[Items listed in a dataset]
:::::
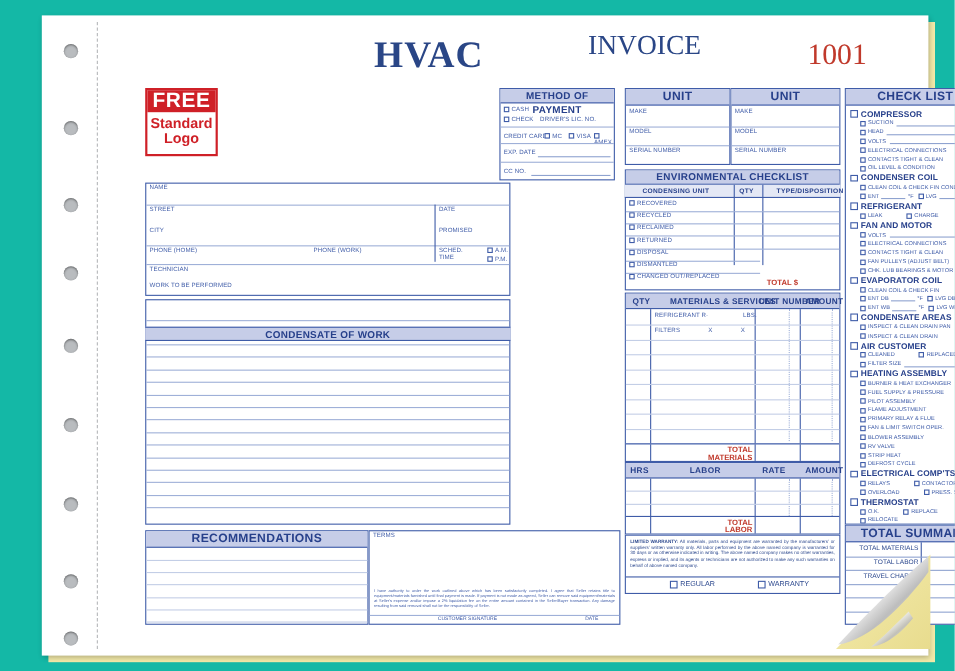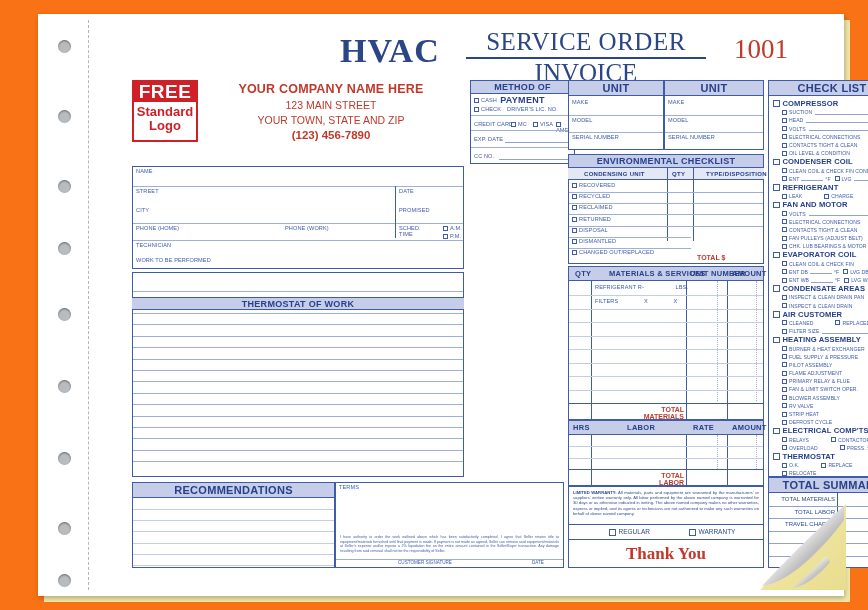"HVAC" #stage { background: #f97316 -> #14b8a6 }
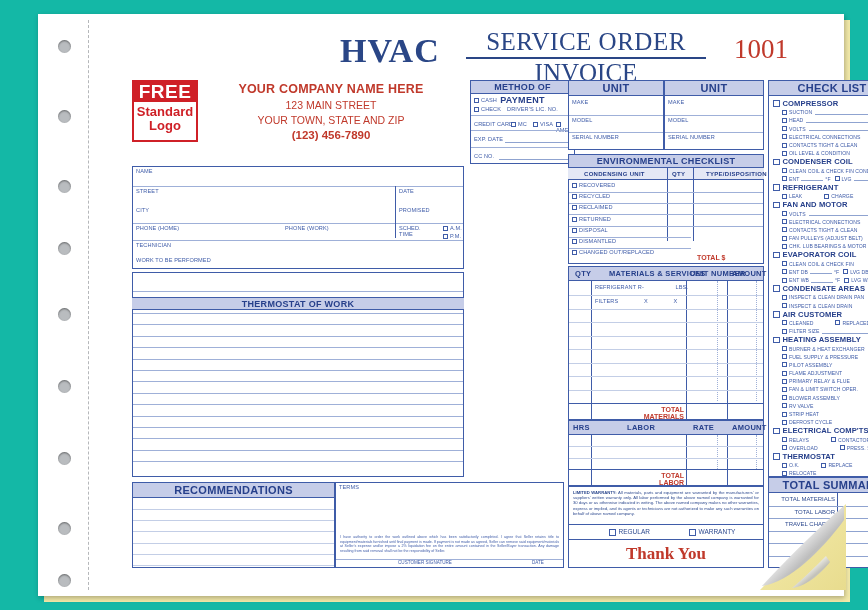"SERVICE ORDER" div.so-line1 { html: <div>SERVICE ORDER</div> -> none }
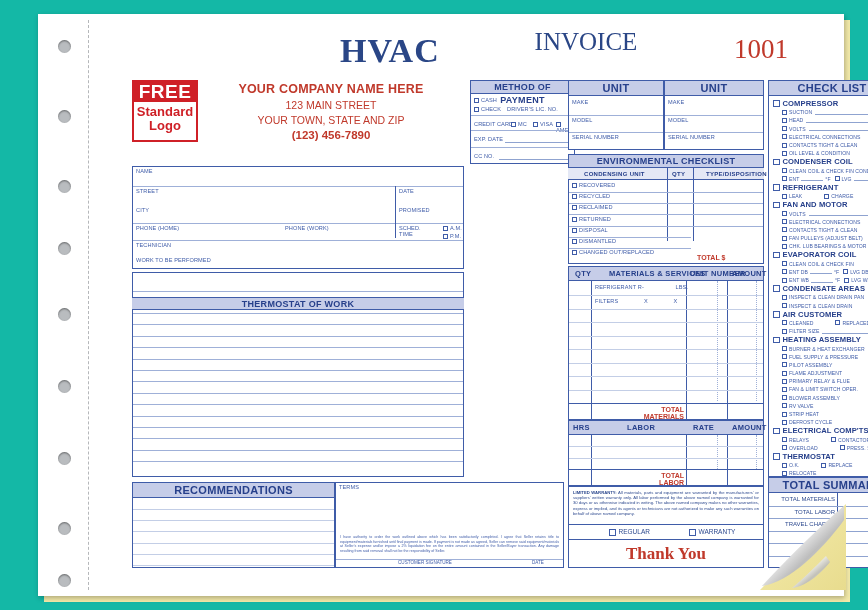"YOUR COMPANY NAME HERE" div.company { html: <div> <div>YOUR COMPANY NAME HERE</div> <div>123 MAIN STREET</div> <div>YOUR TOWN, STATE AND ZIP</div> <div>(123) 456-7890</div> </div> -> none }
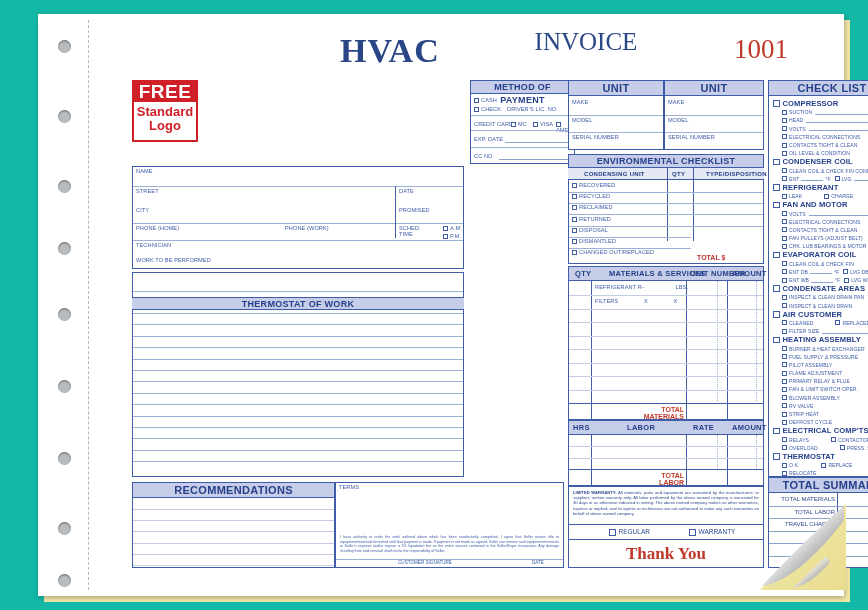"METHOD OF PAYMENT" div.box { left: 376px -> 360px }
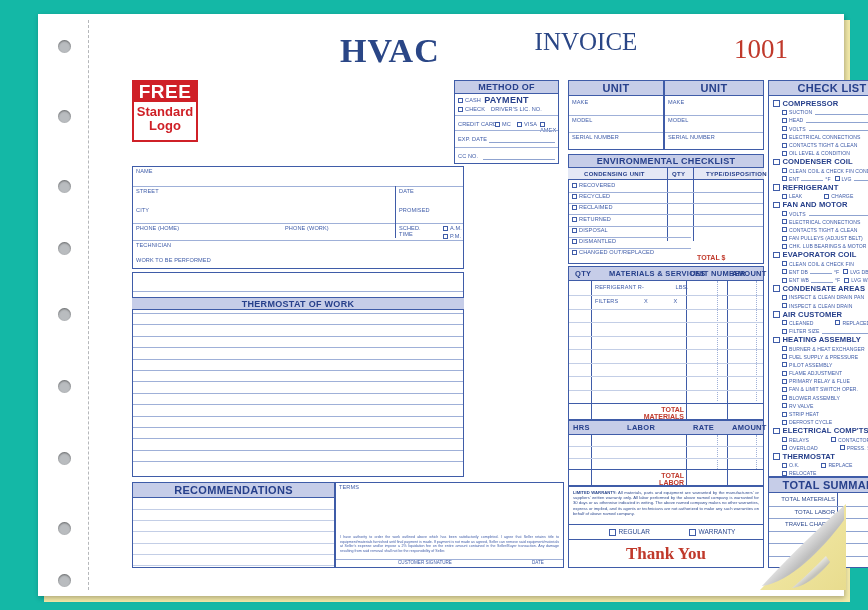"THERMOSTAT OF WORK" div.bandhdr { text: THERMOSTAT -> CONDENSATE }
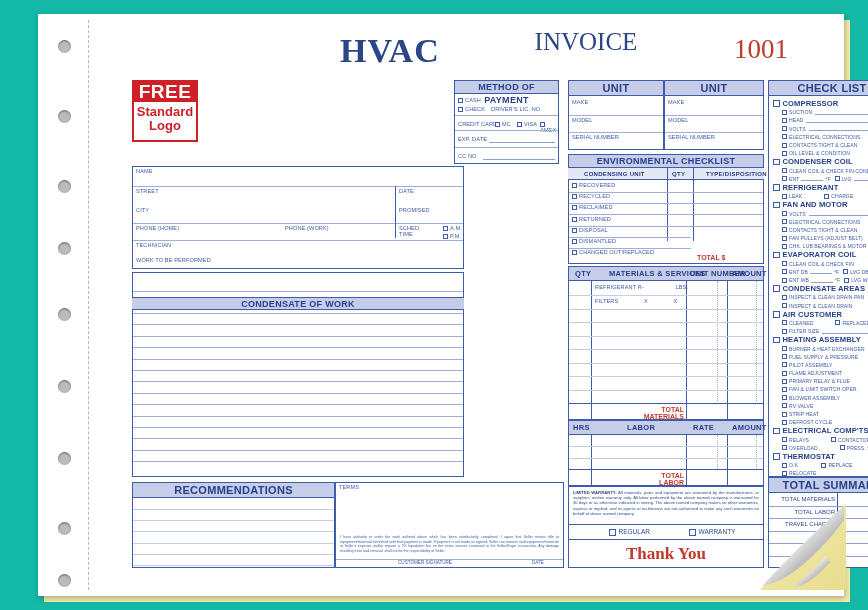"Thank You" div.box { html: <div> <div>Thank You</div> </div> -> none }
:::::
■ Exercise directions: Every line of the records above should be reproduced exactly, with no pictures included.

■ Answer to the exercise:
"HVAC" #stage { background: #f97316 -> #14b8a6 }
"SERVICE ORDER" div.so-line1 { html: <div>SERVICE ORDER</div> -> none }
"YOUR COMPANY NAME HERE" div.company { html: <div> <div>YOUR COMPANY NAME HERE</div> <div>123 MAIN STREET</div> <div>YOUR TOWN, STATE AND ZIP</div> <div>(123) 456-7890</div> </div> -> none }
"METHOD OF PAYMENT" div.box { left: 376px -> 360px }
"THERMOSTAT OF WORK" div.bandhdr { text: THERMOSTAT -> CONDENSATE }
"Thank You" div.box { html: <div> <div>Thank You</div> </div> -> none }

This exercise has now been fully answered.